> TASK DETAILS
The data that follows is to be copied exactly, with each image removed.

*****

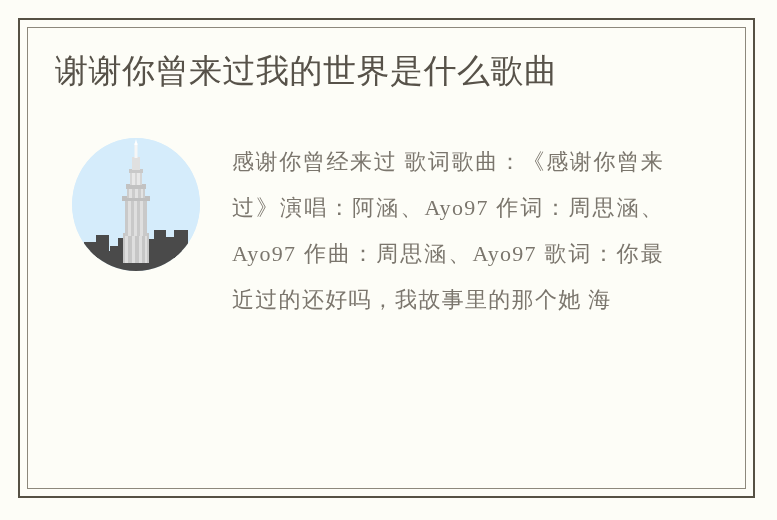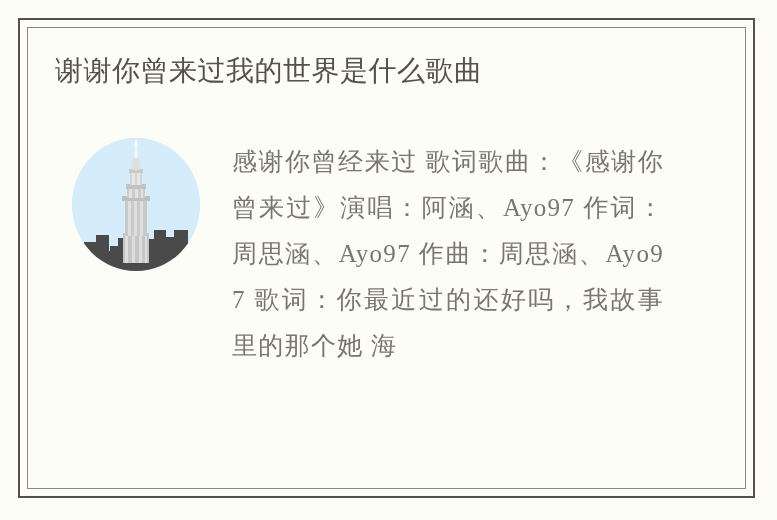--- a/index.html
+++ b/index.html
@@ -54,7 +54,7 @@
 
   .article-title {
     font-family: "Liberation Sans", "DejaVu Sans", sans-serif;
-    font-size: 28px;
+    font-size: 33px;
     line-height: 49px;
     color: #575249;
     font-weight: 400;

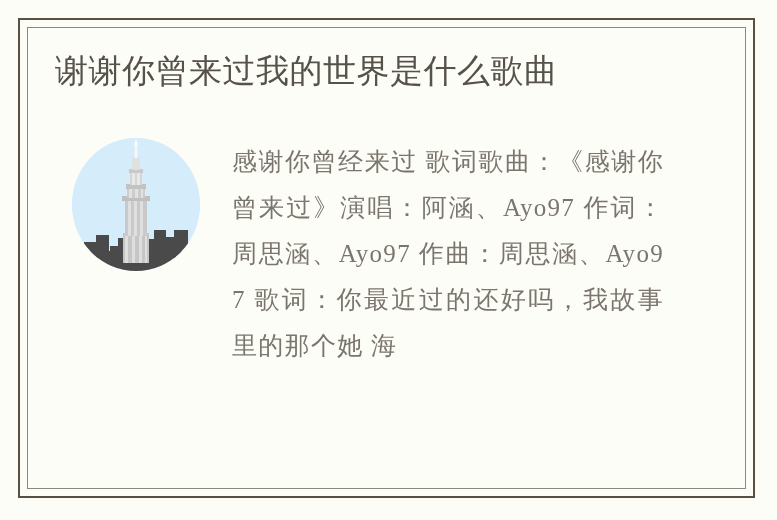--- a/index.html
+++ b/index.html
@@ -100,7 +100,7 @@
     margin-left: 32px;
     margin-top: 1px;
     font-family: "Liberation Serif", "DejaVu Serif", serif;
-    font-size: 25px;
+    font-size: 22px;
     line-height: 46px;
     color: #7b766d;
     letter-spacing: 1.3px;

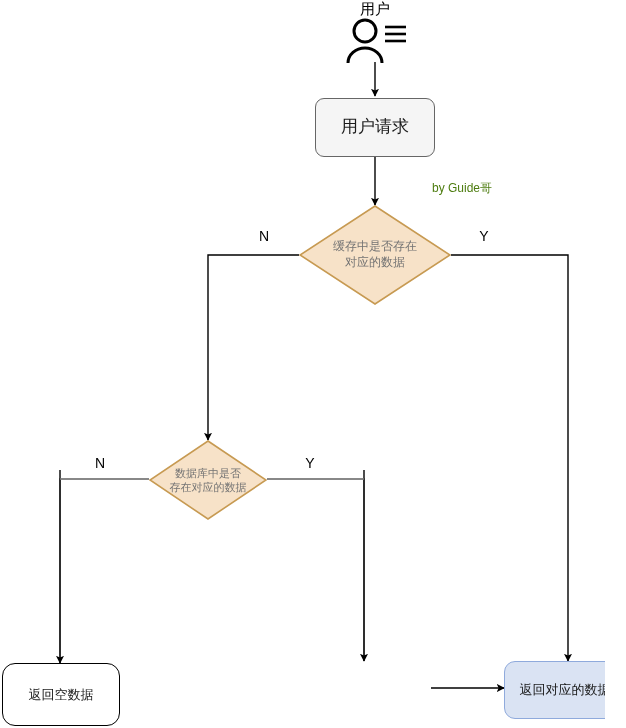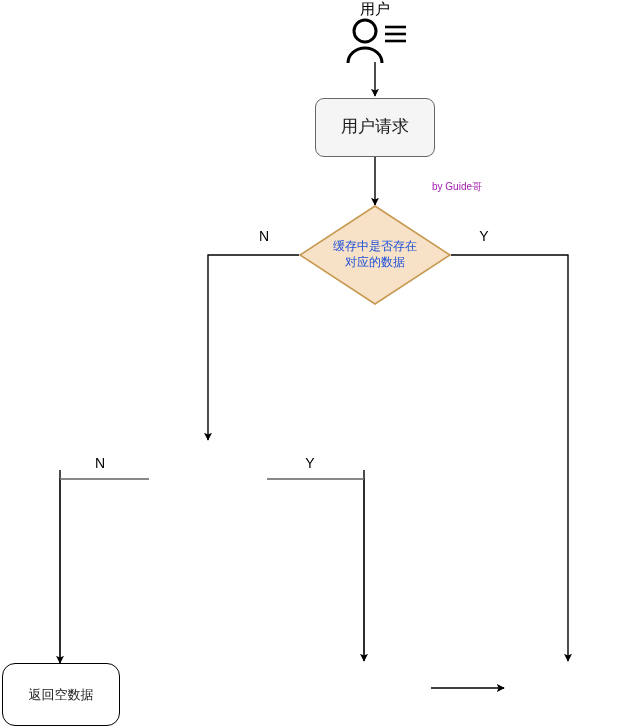--- a/index.html
+++ b/index.html
@@ -105,8 +105,8 @@
   
   .watermark {
     position: absolute;
-    font-size: 10px;
-    color: #a21caf;
+    font-size: 12px;
+    color: #4d7c0f;
     white-space: nowrap;
   }
 </style>

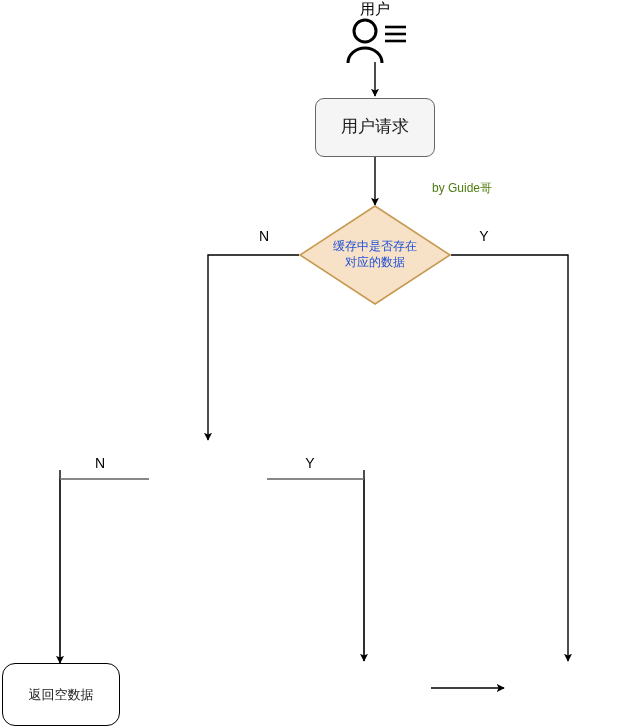--- a/index.html
+++ b/index.html
@@ -88,7 +88,7 @@
     justify-content: center;
     text-align: center;
     font-size: 12px;
-    color: #1d4ed8;
+    color: #737373;
     line-height: 1.3;
     white-space: pre-line;
   }

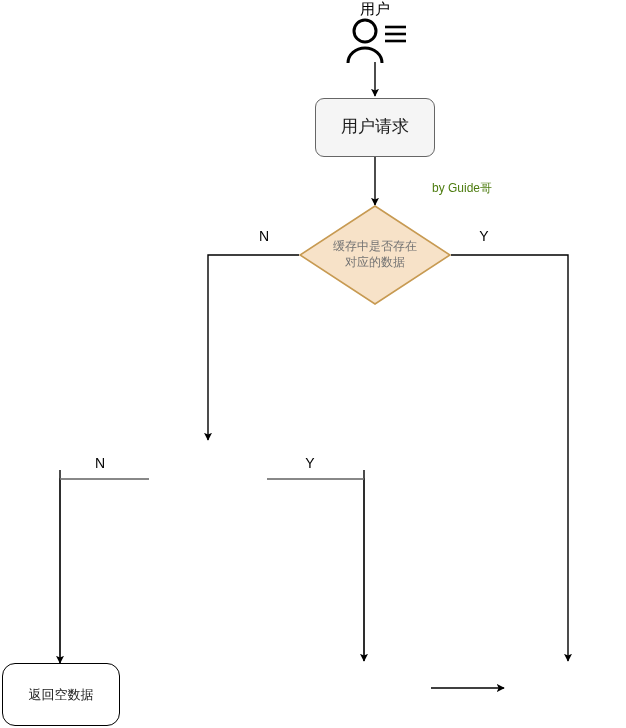--- a/index.html
+++ b/index.html
@@ -167,6 +167,13 @@
   <div class="edge-label" style="left:252px; top:228px;">N</div>
   <div class="edge-label" style="left:472px; top:228px;">Y</div>
 
+  <div class="diamond-wrap" style="left:149px; top:440px; width:118px; height:80px;">
+    <svg class="diamond-shape" viewBox="0 0 118 80" preserveAspectRatio="none">
+      <polygon points="59,1 117,40 59,79 1,40" fill="#f7e2c8" stroke="#c79a52" stroke-width="1.6"></polygon>
+    </svg>
+    <div class="diamond-text" style="font-size:11px;">数据库中是否
+存在对应的数据</div>
+  </div>
 
   <div class="edge-label" style="left:88px; top:455px;">N</div>
   <div class="edge-label" style="left:298px; top:455px;">Y</div>

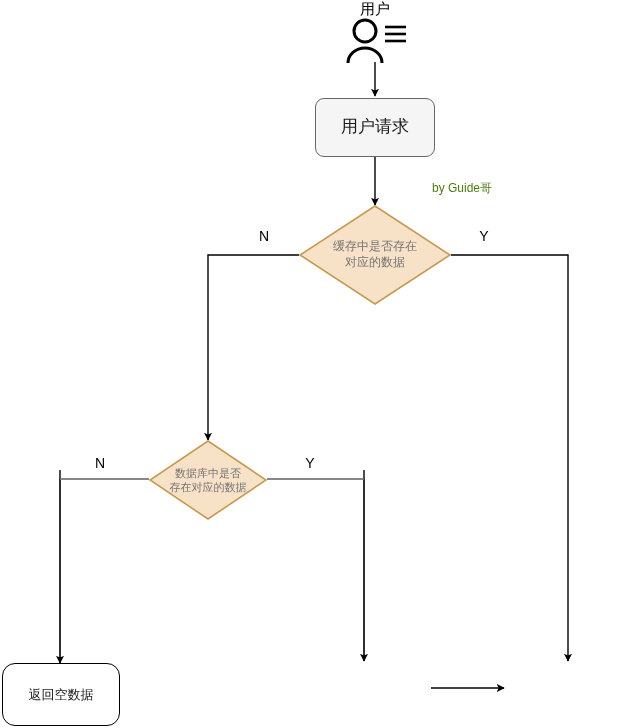--- a/index.html
+++ b/index.html
@@ -181,6 +181,7 @@
   <div class="node box box-white" style="left:2px; top:663px; width:118px; height:63px; font-size:13px;">返回空数据</div>
 
 
+  <div class="node box box-blue" style="left:504px; top:661px; width:122px; height:58px; font-size:13px;">返回对应的数据</div>
 
 </div>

*****

> TASK OUTPUT
--- a/index.html
+++ b/index.html
@@ -54,7 +54,7 @@
 
   .article-title {
     font-family: "Liberation Sans", "DejaVu Sans", sans-serif;
-    font-size: 28px;
+    font-size: 33px;
     line-height: 49px;
     color: #575249;
     font-weight: 400;

--- a/index.html
+++ b/index.html
@@ -100,7 +100,7 @@
     margin-left: 32px;
     margin-top: 1px;
     font-family: "Liberation Serif", "DejaVu Serif", serif;
-    font-size: 25px;
+    font-size: 22px;
     line-height: 46px;
     color: #7b766d;
     letter-spacing: 1.3px;

--- a/index.html
+++ b/index.html
@@ -105,8 +105,8 @@
   
   .watermark {
     position: absolute;
-    font-size: 10px;
-    color: #a21caf;
+    font-size: 12px;
+    color: #4d7c0f;
     white-space: nowrap;
   }
 </style>

--- a/index.html
+++ b/index.html
@@ -88,7 +88,7 @@
     justify-content: center;
     text-align: center;
     font-size: 12px;
-    color: #1d4ed8;
+    color: #737373;
     line-height: 1.3;
     white-space: pre-line;
   }

--- a/index.html
+++ b/index.html
@@ -167,6 +167,13 @@
   <div class="edge-label" style="left:252px; top:228px;">N</div>
   <div class="edge-label" style="left:472px; top:228px;">Y</div>
 
+  <div class="diamond-wrap" style="left:149px; top:440px; width:118px; height:80px;">
+    <svg class="diamond-shape" viewBox="0 0 118 80" preserveAspectRatio="none">
+      <polygon points="59,1 117,40 59,79 1,40" fill="#f7e2c8" stroke="#c79a52" stroke-width="1.6"></polygon>
+    </svg>
+    <div class="diamond-text" style="font-size:11px;">数据库中是否
+存在对应的数据</div>
+  </div>
 
   <div class="edge-label" style="left:88px; top:455px;">N</div>
   <div class="edge-label" style="left:298px; top:455px;">Y</div>

--- a/index.html
+++ b/index.html
@@ -181,6 +181,7 @@
   <div class="node box box-white" style="left:2px; top:663px; width:118px; height:63px; font-size:13px;">返回空数据</div>
 
 
+  <div class="node box box-blue" style="left:504px; top:661px; width:122px; height:58px; font-size:13px;">返回对应的数据</div>
 
 </div>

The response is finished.